> _Given information_
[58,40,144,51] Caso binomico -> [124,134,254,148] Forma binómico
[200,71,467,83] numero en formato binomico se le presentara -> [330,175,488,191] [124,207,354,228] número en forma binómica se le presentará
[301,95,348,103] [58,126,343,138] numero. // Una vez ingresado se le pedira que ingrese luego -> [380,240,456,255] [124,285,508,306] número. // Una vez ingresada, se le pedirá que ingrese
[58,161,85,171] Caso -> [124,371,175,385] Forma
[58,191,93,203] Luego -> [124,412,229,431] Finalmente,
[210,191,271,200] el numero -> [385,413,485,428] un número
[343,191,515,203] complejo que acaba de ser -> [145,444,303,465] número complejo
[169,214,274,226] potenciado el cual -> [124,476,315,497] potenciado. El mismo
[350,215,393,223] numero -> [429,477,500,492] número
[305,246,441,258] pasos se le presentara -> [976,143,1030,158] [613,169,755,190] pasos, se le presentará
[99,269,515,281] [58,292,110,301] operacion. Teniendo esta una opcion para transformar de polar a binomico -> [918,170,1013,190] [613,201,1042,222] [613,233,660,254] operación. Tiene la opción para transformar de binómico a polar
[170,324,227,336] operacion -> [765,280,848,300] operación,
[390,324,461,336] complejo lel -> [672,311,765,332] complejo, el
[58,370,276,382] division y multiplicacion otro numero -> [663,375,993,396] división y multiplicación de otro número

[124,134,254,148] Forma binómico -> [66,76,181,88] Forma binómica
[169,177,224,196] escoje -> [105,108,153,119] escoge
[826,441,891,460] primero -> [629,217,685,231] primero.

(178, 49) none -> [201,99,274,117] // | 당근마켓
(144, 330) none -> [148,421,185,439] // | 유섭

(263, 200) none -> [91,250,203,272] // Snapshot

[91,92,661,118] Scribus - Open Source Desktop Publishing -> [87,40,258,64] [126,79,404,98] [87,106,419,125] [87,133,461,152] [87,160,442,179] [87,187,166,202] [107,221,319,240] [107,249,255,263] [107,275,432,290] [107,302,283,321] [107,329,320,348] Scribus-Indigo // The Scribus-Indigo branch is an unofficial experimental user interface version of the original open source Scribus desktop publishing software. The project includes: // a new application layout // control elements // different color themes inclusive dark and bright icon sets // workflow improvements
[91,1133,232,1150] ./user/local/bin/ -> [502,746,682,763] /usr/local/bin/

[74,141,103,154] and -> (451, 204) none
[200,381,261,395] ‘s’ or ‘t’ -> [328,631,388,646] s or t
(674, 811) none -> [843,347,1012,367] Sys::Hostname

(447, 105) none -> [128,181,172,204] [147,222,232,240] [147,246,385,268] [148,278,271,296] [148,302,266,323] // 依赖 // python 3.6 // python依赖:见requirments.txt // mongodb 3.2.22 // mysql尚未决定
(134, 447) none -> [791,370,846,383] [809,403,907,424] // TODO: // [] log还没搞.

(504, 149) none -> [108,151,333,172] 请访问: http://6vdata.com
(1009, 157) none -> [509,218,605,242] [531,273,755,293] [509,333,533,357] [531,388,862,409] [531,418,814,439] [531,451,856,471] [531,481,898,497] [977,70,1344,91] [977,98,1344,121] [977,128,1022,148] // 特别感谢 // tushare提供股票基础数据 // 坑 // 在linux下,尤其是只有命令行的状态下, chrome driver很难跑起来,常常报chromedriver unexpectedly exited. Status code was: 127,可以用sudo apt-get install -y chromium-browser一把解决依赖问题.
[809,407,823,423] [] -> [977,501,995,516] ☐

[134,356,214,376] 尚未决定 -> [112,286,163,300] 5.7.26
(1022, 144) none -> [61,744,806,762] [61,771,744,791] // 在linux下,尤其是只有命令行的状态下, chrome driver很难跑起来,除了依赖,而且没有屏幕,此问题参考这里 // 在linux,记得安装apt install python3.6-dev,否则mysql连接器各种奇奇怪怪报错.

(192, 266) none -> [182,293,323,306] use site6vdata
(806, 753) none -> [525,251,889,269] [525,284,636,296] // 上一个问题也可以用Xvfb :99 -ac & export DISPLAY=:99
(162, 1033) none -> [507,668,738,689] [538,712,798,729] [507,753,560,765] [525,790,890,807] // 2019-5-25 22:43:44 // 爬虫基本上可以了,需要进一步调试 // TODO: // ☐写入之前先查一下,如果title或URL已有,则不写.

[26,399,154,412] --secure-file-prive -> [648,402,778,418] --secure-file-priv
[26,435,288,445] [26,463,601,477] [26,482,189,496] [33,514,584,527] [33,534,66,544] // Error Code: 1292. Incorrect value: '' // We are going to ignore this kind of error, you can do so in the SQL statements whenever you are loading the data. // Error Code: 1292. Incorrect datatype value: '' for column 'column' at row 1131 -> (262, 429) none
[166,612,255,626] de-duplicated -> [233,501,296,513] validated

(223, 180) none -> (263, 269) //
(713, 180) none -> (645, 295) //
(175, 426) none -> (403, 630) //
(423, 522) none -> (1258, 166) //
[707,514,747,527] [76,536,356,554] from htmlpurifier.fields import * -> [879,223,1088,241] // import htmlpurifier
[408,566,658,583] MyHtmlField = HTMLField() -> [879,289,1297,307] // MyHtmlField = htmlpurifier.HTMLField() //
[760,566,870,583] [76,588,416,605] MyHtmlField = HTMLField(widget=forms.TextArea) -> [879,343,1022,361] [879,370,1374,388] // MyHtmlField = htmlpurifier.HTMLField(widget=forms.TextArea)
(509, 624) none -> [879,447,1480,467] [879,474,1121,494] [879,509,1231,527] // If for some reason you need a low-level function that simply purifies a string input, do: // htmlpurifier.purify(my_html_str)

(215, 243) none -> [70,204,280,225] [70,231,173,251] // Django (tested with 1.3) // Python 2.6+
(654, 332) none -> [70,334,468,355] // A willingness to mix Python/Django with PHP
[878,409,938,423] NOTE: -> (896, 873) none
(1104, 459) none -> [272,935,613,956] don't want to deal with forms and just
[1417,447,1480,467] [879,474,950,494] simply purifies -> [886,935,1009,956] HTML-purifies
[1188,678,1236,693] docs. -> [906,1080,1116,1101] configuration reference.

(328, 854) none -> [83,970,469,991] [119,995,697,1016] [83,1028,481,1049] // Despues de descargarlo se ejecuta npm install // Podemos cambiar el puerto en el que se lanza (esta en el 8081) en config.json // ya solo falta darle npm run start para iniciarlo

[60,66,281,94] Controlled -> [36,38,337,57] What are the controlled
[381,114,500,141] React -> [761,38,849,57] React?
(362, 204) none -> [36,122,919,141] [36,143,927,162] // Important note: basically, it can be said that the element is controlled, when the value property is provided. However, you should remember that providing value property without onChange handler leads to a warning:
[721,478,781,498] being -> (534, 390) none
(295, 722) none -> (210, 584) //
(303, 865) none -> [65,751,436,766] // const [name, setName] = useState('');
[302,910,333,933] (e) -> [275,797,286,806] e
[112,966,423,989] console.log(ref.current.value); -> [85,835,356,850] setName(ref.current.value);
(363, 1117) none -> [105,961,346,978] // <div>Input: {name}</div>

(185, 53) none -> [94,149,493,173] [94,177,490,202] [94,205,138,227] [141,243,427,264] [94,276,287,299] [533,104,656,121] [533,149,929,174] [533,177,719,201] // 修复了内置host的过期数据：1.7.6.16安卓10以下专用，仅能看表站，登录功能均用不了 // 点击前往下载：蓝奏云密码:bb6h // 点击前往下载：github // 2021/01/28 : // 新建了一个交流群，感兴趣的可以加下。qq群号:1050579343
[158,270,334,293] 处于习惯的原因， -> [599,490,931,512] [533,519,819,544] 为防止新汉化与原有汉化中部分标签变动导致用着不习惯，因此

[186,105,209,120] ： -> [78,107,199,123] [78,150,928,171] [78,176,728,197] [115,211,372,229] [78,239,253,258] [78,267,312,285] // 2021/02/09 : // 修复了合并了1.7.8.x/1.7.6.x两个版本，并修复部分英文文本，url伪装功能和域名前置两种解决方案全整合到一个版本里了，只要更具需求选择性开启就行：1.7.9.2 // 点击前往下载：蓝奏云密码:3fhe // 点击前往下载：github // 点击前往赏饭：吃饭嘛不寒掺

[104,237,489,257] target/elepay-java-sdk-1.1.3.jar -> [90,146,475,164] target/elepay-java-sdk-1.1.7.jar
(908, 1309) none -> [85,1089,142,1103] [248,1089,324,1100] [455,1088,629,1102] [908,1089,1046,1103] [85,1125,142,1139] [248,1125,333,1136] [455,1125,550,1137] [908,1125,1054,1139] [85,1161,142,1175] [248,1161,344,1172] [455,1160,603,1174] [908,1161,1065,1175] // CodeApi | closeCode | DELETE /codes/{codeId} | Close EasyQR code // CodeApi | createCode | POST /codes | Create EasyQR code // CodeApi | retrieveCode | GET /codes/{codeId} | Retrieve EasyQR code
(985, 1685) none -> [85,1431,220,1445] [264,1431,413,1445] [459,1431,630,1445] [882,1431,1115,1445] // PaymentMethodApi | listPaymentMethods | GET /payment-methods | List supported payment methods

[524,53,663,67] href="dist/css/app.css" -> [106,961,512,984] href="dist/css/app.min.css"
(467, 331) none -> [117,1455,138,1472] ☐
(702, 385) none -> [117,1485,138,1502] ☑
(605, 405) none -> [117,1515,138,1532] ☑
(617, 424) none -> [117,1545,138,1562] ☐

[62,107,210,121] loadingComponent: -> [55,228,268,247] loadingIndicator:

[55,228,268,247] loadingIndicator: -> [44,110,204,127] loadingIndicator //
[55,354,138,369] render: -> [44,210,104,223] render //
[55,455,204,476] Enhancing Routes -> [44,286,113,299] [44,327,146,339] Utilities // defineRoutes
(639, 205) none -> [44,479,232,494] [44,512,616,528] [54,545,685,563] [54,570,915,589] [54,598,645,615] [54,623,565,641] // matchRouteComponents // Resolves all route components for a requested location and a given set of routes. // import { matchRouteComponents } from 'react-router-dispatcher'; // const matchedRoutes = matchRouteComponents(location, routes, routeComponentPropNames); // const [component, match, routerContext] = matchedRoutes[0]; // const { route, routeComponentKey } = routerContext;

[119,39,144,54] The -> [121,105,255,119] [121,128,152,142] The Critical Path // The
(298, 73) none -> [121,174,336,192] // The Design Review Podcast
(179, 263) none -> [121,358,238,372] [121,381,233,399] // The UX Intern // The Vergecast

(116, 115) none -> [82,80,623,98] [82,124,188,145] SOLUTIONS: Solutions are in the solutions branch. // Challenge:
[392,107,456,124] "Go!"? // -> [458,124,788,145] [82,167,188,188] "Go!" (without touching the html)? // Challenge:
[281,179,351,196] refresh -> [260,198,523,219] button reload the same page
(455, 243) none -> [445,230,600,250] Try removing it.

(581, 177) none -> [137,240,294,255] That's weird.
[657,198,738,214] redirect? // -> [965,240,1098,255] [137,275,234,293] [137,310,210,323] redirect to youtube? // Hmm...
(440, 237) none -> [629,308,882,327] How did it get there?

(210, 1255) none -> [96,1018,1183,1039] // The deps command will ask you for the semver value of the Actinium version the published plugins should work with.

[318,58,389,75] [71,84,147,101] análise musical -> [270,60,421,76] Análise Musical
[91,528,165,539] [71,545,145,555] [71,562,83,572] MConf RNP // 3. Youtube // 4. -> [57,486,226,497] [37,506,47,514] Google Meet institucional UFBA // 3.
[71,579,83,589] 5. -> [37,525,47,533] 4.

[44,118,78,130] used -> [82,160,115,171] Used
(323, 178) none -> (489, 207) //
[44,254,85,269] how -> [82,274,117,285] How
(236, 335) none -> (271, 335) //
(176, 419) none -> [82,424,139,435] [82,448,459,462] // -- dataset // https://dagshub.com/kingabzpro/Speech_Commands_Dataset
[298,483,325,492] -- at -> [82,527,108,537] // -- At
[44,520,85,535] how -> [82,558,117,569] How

> _Required action_
Every line of the records above that contains the word "setName" should be counted, and only the total given.

> _Response area_
2